→ **Required work**
With images excluded, write out each entry below exactly as given.

→ **Exercise input**
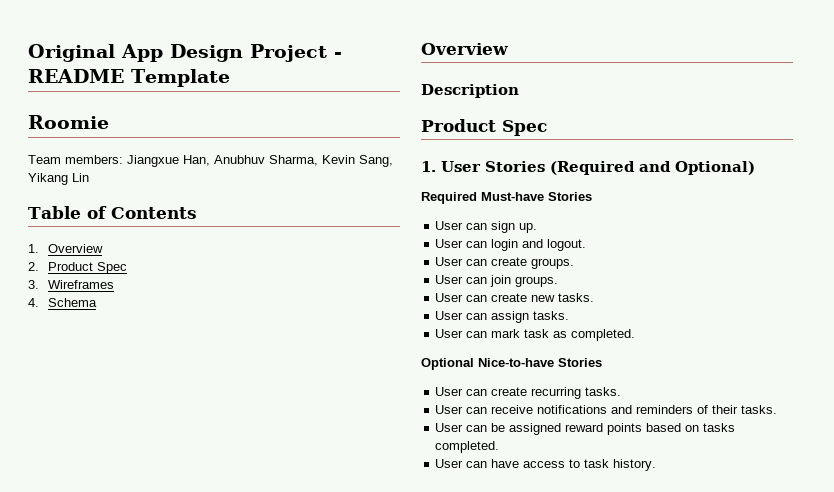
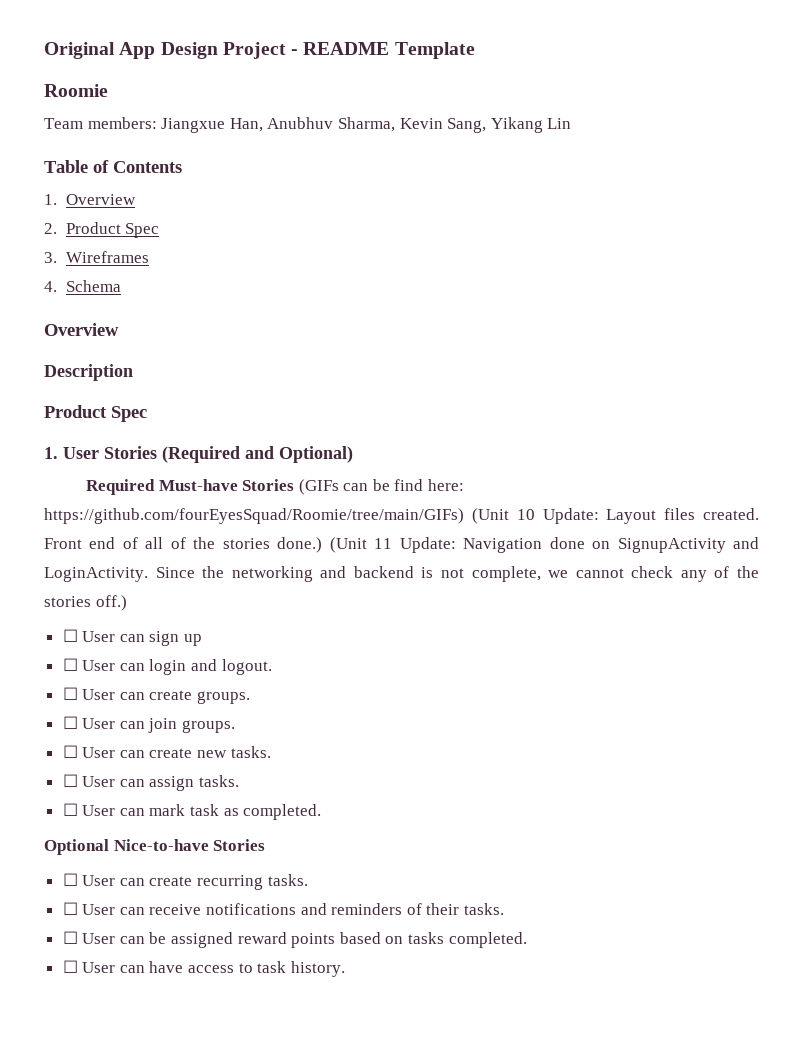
(592, 196) // -> [298,479,465,495] [44,508,760,524] [44,537,759,553] [44,566,759,582] [44,595,127,611] [62,629,78,642] (GIFs can be find here: https://github.com/fourEyesSquad/Roomie/tree/main/GIFs) (Unit 10 Update: Layout files created. Front end of all of the stories done.) (Unit 11 Update: Navigation done on SignupActivity and LoginActivity. Since the networking and backend is not complete, we cannot check any of the stories off.) // ☐
[519,223,538,233] up. // -> [184,634,203,646] [62,658,78,671] up // ☐
(587, 245) none -> [62,687,78,700] ☐
(575, 263) none -> [62,716,78,729] ☐
(559, 281) none -> [62,745,78,758] ☐
(595, 297) none -> [62,774,78,787] ☐
(570, 315) none -> [62,803,78,816] ☐
(602, 362) none -> [62,873,78,886] ☐
(622, 391) none -> [62,902,78,915] ☐
(778, 409) none -> [62,931,78,944] ☐
(500, 447) none -> [62,960,78,973] ☐

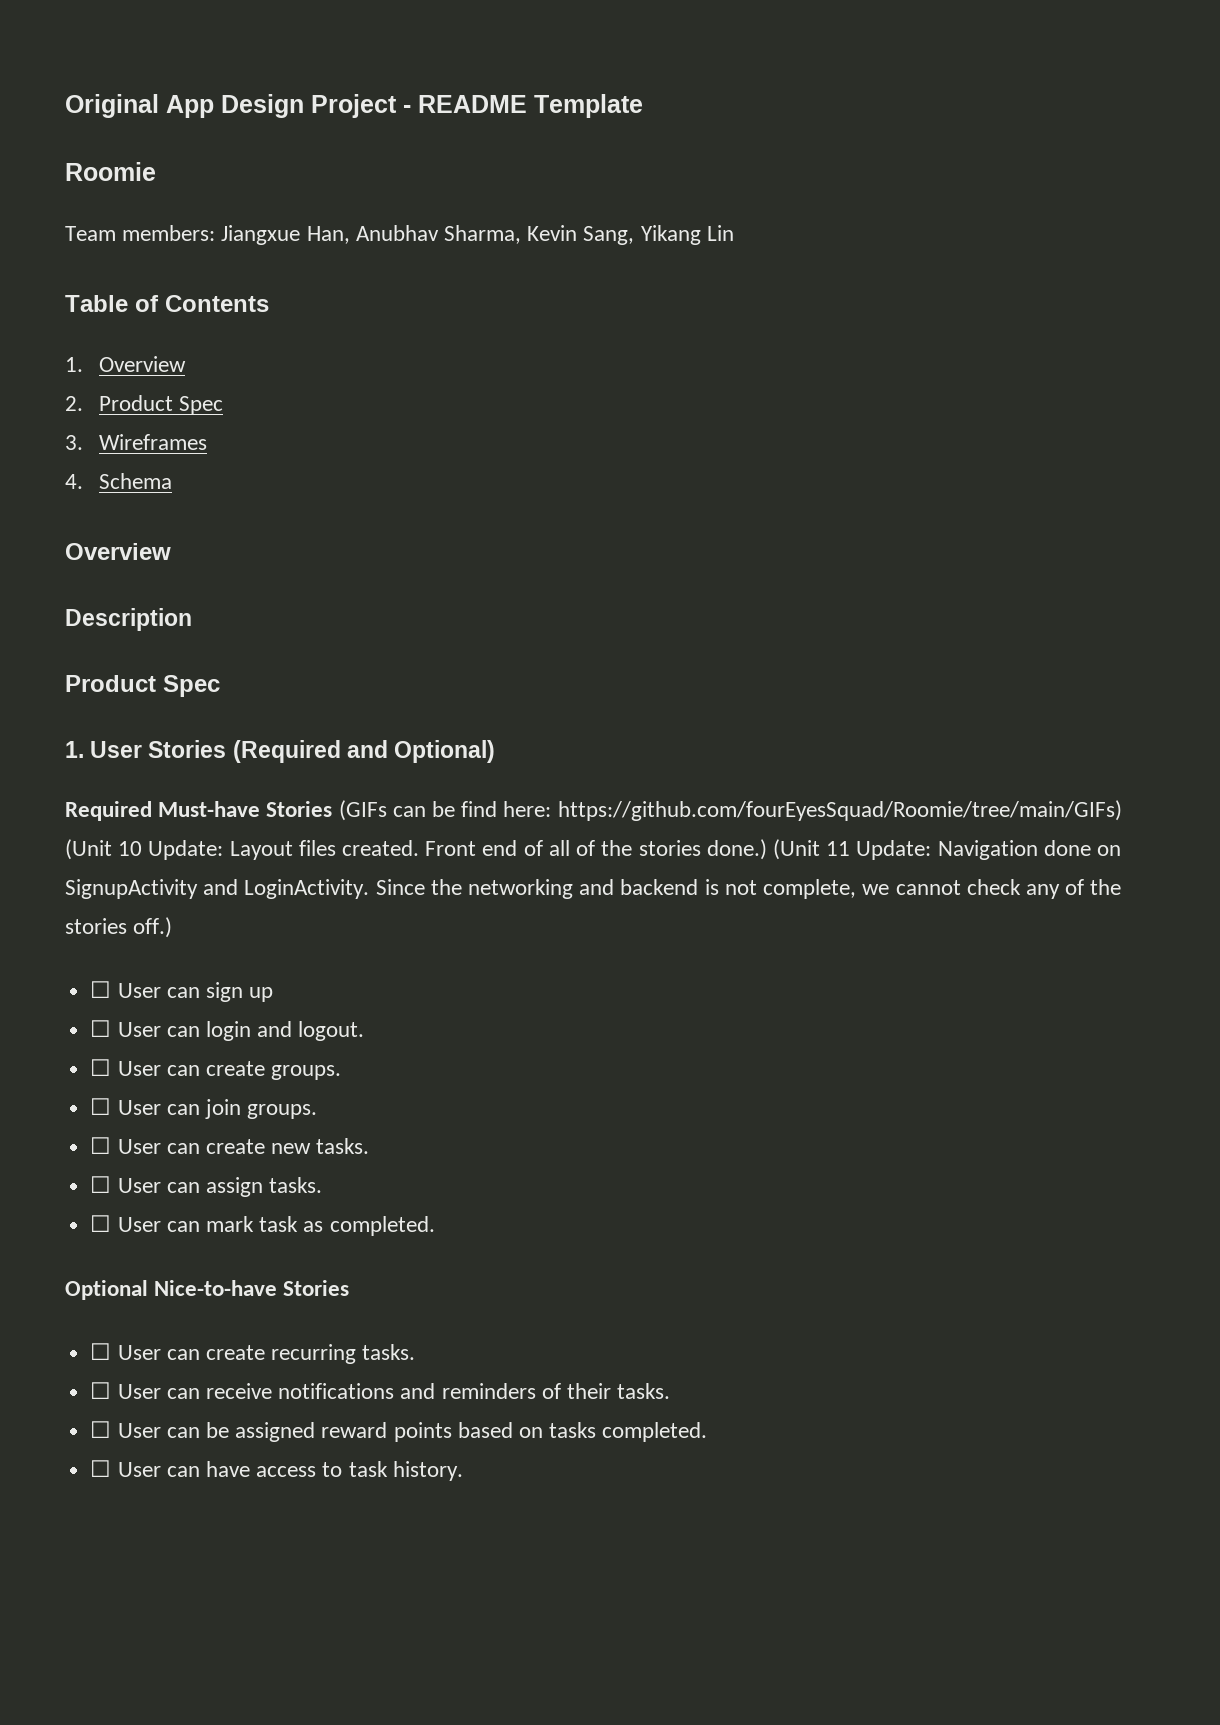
[267,117,334,129] Anubhuv -> [355,225,439,241] Anubhav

→ **Exercise solution**
(592, 196) // -> [298,479,465,495] [44,508,760,524] [44,537,759,553] [44,566,759,582] [44,595,127,611] [62,629,78,642] (GIFs can be find here: https://github.com/fourEyesSquad/Roomie/tree/main/GIFs) (Unit 10 Update: Layout files created. Front end of all of the stories done.) (Unit 11 Update: Navigation done on SignupActivity and LoginActivity. Since the networking and backend is not complete, we cannot check any of the stories off.) // ☐
[519,223,538,233] up. // -> [184,634,203,646] [62,658,78,671] up // ☐
(587, 245) none -> [62,687,78,700] ☐
(575, 263) none -> [62,716,78,729] ☐
(559, 281) none -> [62,745,78,758] ☐
(595, 297) none -> [62,774,78,787] ☐
(570, 315) none -> [62,803,78,816] ☐
(602, 362) none -> [62,873,78,886] ☐
(622, 391) none -> [62,902,78,915] ☐
(778, 409) none -> [62,931,78,944] ☐
(500, 447) none -> [62,960,78,973] ☐

[267,117,334,129] Anubhuv -> [355,225,439,241] Anubhav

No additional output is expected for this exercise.